• [EXERCISE GOAL]
Output should begin at the line holding "- Renuka Devi" and end at the last line of the entries; print those lines verbatim and no others.

• [RECORDS FOR THE EXERCISE]
§

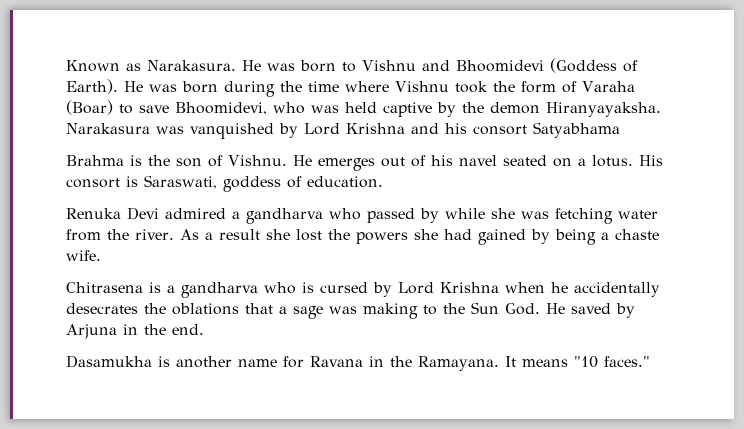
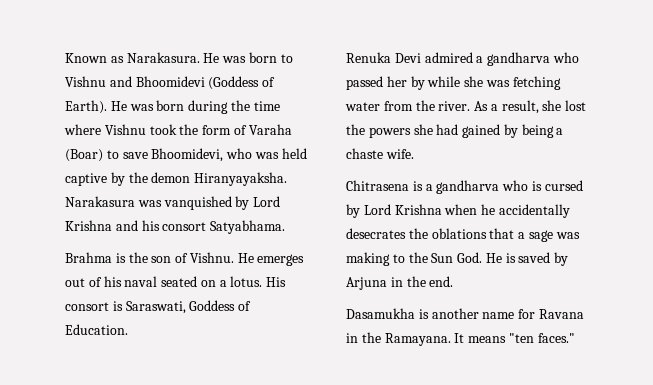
- Narakasura was vanquished by Lord Krishna and his consort Satyabhama
+ Narakasura was vanquished by Lord Krishna and his consort Satyabhama.
- He emerges out of his navel seated on a lotus.
+ He emerges out of his naval seated on a lotus.
- His consort is Saraswati, goddess of education.
+ His consort is Saraswati, Goddess of Education.
- Renuka Devi admired a gandharva who passed by while she was fetching water from the river.
+ Renuka Devi admired a gandharva who passed her by while she was fetching water from the river.
- As a result she lost the powers she had gained by being a chaste wife.
+ As a result, she lost the powers she had gained by being a chaste wife.
- Chitrasena is a gandharva who is cursed by Lord Krishna when he accidentally desecrates the oblations that a sage was making to the Sun God. He saved by Arjuna in the end.
+ Chitrasena is a gandharva who is cursed by Lord Krishna when he accidentally desecrates the oblations that a sage was making to the Sun God. He is saved by Arjuna in the end.
- It means "10 faces."
+ It means "ten faces."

§

• [SOLUTION TO THIS EXERCISE]
- Renuka Devi admired a gandharva who passed by while she was fetching water from the river.
+ Renuka Devi admired a gandharva who passed her by while she was fetching water from the river.
- As a result she lost the powers she had gained by being a chaste wife.
+ As a result, she lost the powers she had gained by being a chaste wife.
- Chitrasena is a gandharva who is cursed by Lord Krishna when he accidentally desecrates the oblations that a sage was making to the Sun God. He saved by Arjuna in the end.
+ Chitrasena is a gandharva who is cursed by Lord Krishna when he accidentally desecrates the oblations that a sage was making to the Sun God. He is saved by Arjuna in the end.
- It means "10 faces."
+ It means "ten faces."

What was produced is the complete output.